**Task:** Restate all of the entries exactly. Any picture in them should be skipped.

**Records for processing:**
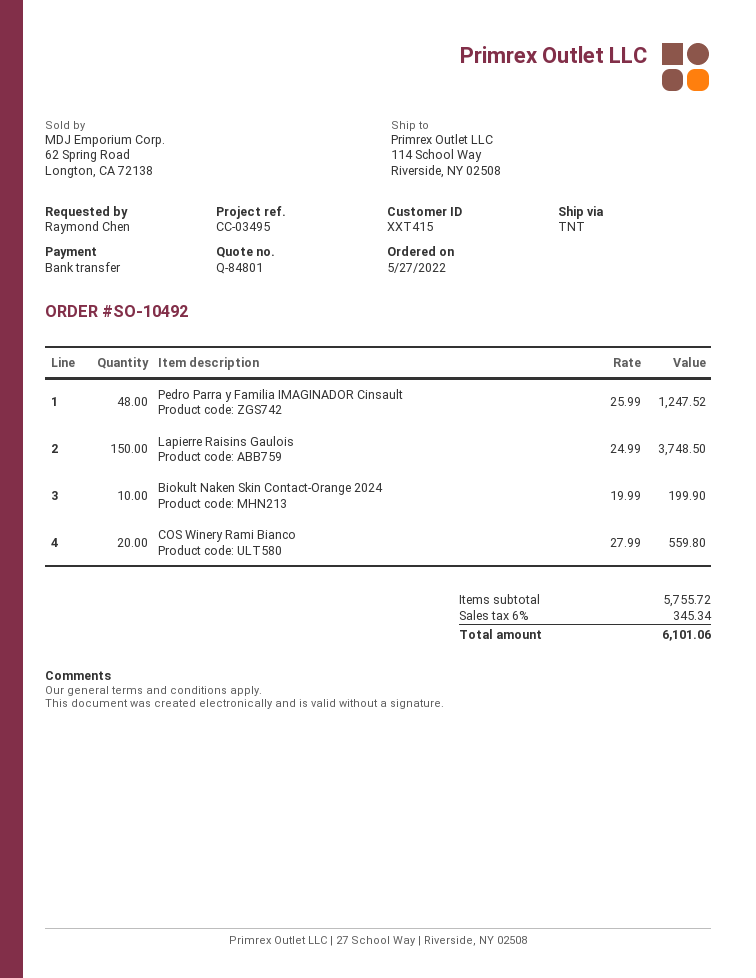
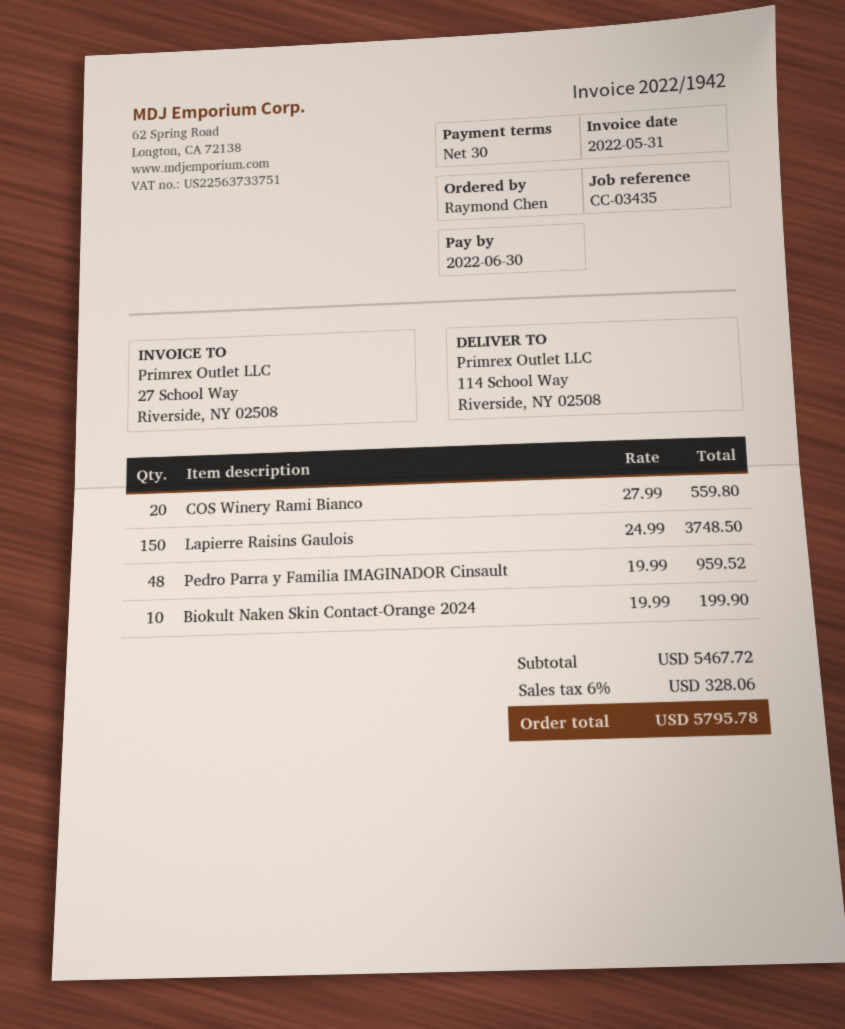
reference: CC-03495 -> CC-03435
Pedro Parra y Familia IMAGINADOR Cinsault: 48 x 25.99 = 1247.52 -> 48 x 19.99 = 959.52
subtotal: 5755.72 -> 5467.72
tax: 6% = 345.34 -> 6% = 328.06
total: 6101.06 -> 5795.78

**Response to the exercise:**
reference: CC-03495 -> CC-03435
Pedro Parra y Familia IMAGINADOR Cinsault: 48 x 25.99 = 1247.52 -> 48 x 19.99 = 959.52
subtotal: 5755.72 -> 5467.72
tax: 6% = 345.34 -> 6% = 328.06
total: 6101.06 -> 5795.78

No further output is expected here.